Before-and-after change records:
--*--

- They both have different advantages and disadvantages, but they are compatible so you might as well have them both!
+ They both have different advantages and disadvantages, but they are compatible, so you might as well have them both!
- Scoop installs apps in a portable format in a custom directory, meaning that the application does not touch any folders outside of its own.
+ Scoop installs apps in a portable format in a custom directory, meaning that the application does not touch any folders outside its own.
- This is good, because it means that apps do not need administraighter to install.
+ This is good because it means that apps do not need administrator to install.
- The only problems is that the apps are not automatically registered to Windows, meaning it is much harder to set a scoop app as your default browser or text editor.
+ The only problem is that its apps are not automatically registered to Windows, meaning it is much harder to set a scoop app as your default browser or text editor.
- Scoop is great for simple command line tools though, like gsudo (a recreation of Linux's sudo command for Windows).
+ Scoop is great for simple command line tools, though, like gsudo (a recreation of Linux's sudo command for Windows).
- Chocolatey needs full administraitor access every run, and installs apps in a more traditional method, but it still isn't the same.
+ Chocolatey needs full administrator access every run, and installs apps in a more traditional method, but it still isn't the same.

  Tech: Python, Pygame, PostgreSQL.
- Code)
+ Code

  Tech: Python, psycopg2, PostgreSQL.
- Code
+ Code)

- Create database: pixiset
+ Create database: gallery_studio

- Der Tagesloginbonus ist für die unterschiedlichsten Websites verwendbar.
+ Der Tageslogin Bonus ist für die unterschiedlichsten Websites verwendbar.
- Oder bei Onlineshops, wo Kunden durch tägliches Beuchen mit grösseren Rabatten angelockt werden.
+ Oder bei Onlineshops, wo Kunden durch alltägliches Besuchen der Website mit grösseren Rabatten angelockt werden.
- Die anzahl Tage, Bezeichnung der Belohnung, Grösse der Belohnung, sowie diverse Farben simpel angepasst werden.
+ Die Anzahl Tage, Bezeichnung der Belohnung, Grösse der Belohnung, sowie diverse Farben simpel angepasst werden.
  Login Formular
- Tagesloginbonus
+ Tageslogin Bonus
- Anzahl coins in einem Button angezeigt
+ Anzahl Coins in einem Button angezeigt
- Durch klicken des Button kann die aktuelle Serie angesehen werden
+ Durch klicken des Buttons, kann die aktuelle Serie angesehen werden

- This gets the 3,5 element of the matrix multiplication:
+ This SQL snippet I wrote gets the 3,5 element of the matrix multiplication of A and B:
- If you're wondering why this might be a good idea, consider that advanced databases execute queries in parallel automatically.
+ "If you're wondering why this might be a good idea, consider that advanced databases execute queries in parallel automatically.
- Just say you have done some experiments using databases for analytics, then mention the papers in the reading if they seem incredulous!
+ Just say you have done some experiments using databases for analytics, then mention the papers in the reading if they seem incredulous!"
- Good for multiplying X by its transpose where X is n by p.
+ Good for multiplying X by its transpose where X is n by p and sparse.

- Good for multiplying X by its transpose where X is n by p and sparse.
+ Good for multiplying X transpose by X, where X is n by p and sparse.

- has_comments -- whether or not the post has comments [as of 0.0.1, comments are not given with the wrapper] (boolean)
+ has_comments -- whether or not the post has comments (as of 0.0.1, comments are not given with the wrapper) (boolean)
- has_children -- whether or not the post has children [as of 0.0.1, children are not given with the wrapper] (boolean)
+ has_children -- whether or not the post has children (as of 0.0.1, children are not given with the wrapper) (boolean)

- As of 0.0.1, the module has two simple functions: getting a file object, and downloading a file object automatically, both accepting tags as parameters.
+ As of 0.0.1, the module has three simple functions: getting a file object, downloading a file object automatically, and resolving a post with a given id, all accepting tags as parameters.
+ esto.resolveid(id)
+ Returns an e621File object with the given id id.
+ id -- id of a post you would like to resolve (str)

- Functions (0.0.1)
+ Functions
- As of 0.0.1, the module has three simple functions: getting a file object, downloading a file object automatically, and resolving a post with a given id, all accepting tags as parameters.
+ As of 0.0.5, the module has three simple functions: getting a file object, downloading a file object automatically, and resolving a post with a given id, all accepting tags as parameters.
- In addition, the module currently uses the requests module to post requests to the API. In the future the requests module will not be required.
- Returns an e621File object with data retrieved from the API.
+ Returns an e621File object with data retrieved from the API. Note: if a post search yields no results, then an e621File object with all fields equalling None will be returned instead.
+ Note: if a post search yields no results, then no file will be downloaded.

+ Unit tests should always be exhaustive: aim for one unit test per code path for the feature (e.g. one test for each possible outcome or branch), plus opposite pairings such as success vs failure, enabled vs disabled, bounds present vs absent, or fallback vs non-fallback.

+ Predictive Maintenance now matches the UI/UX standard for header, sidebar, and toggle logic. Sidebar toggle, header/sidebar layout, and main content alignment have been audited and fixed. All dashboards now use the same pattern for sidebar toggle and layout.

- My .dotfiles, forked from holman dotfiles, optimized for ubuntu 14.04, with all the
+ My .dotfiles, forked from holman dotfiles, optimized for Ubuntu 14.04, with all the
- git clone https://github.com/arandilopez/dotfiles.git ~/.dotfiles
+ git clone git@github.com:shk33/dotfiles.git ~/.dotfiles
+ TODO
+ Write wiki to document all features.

--*--

Task instructions: Copy out each line of the data that includes the string "einem".

Answer to the exercise:
- Anzahl coins in einem Button angezeigt
+ Anzahl Coins in einem Button angezeigt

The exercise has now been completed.